Alexander Capital L.P. As the “Selling Agent”
EXHIBIT 1.2
Alexander Capital L.P. As the “Selling Agent”
00 Xxxxx Xxxxxx--0xx Xxxxx
Xxx Xxxx, Xxx Xxxx 00000
Ladies and Gentlemen:
The undersigned understands that Alexander Capital L.P. (the “Selling Agent”) proposes to enter into a Selling Agent Agreement (the “Selling Agent Agreement”) with McGraw Conglomerate Corporation, a Delaware corporation (the “Company”), providing for the offering (the “Offering”) of shares of common stock, par value $0.00001, of the Company (the “Shares”).
To induce the Selling Agent to continue its efforts in connection with the Offering, the undersigned hereby agrees that, without the prior written consent of the Selling Agent, the undersigned will not, during the period commencing on the date hereof and ending 180 days after the date hereof (the “Lock-Up Period”), (1) offer, pledge, sell, contract to sell, grant, lend or otherwise transfer or dispose of, directly or indirectly, any Common Stock, or any securities convertible into or exercisable or exchangeable for Common Stock (collectively, the “Lock-Up Securities”), without the consent of the Selling Agent, except for the exercise or conversion of currently outstanding warrants, options and convertible debentures or notes (including any principal or interest incurred during the Lock-Up Period), as applicable, and the exercise of options under a stock incentive plan approved by the board of directors of the Company (but not including any subsequent sales of the securities received upon such exercise or conversion); or (2) publicly disclose the intention to make any offer, sale, pledge or disposition, or to enter into any transaction, swap, hedge or other arrangement relating to any Lock-Up Securities.
Notwithstanding the foregoing, and subject to the conditions below, the undersigned may transfer Lock-Up Securities without the prior written consent of the Selling Agent in connection with (a) transactions relating to Lock-Up Securities acquired in open market transactions after the completion of the Offering; (b) transfers of Lock-Up Securities as a bona fide gift, by will or intestacy or to a family member or trust for the benefit of a family member (for purposes of this lock-up agreement, “family member” means any relationship by blood, marriage or adoption, not more remote than first cousin); (c) transfers of Lock-Up Securities to a charity or educational institution; or (d) if the undersigned is or, directly or indirectly, controls a corporation, partnership, limited liability company or other business entity, any transfers of Lock-Up Securities to any shareholder, partner or member of, or owner of similar equity interests in, the undersigned or such business entity, as the case may be; provided that in the case of any transfer pursuant to the foregoing clauses (b), (c) or (d), (i) any such transfer shall not involve a disposition for value and (ii) each transferee shall sign and deliver to the Selling Agent a lock-up agreement substantially in the form of this lock-up agreement.
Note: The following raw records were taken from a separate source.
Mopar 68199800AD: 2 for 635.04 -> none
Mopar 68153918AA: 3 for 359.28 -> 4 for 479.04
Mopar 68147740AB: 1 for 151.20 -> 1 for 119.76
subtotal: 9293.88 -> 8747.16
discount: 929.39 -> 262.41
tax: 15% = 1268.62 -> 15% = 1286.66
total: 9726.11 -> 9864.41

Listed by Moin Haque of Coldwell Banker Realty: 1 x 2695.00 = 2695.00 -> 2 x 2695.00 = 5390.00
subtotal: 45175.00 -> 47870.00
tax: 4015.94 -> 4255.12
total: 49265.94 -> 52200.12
The undersigned also agrees and consents to the entry of stop transfer instructions with the Company’s transfer agent and registrar against the transfer of the undersigned’s Lock-Up Securities except in compliance with this lock-up agreement.
This Agreement, and the obligations of the undersigned hereunder, shall take effect as of the initial closing date of the Offering.
The undersigned understands that the Company and the Selling Agent are relying upon this lock-up agreement in proceeding toward consummation of the Offering. The undersigned further understands that this lock-up agreement is irrevocable and shall be binding upon the undersigned’s heirs, legal Selling Agents, successors and assigns.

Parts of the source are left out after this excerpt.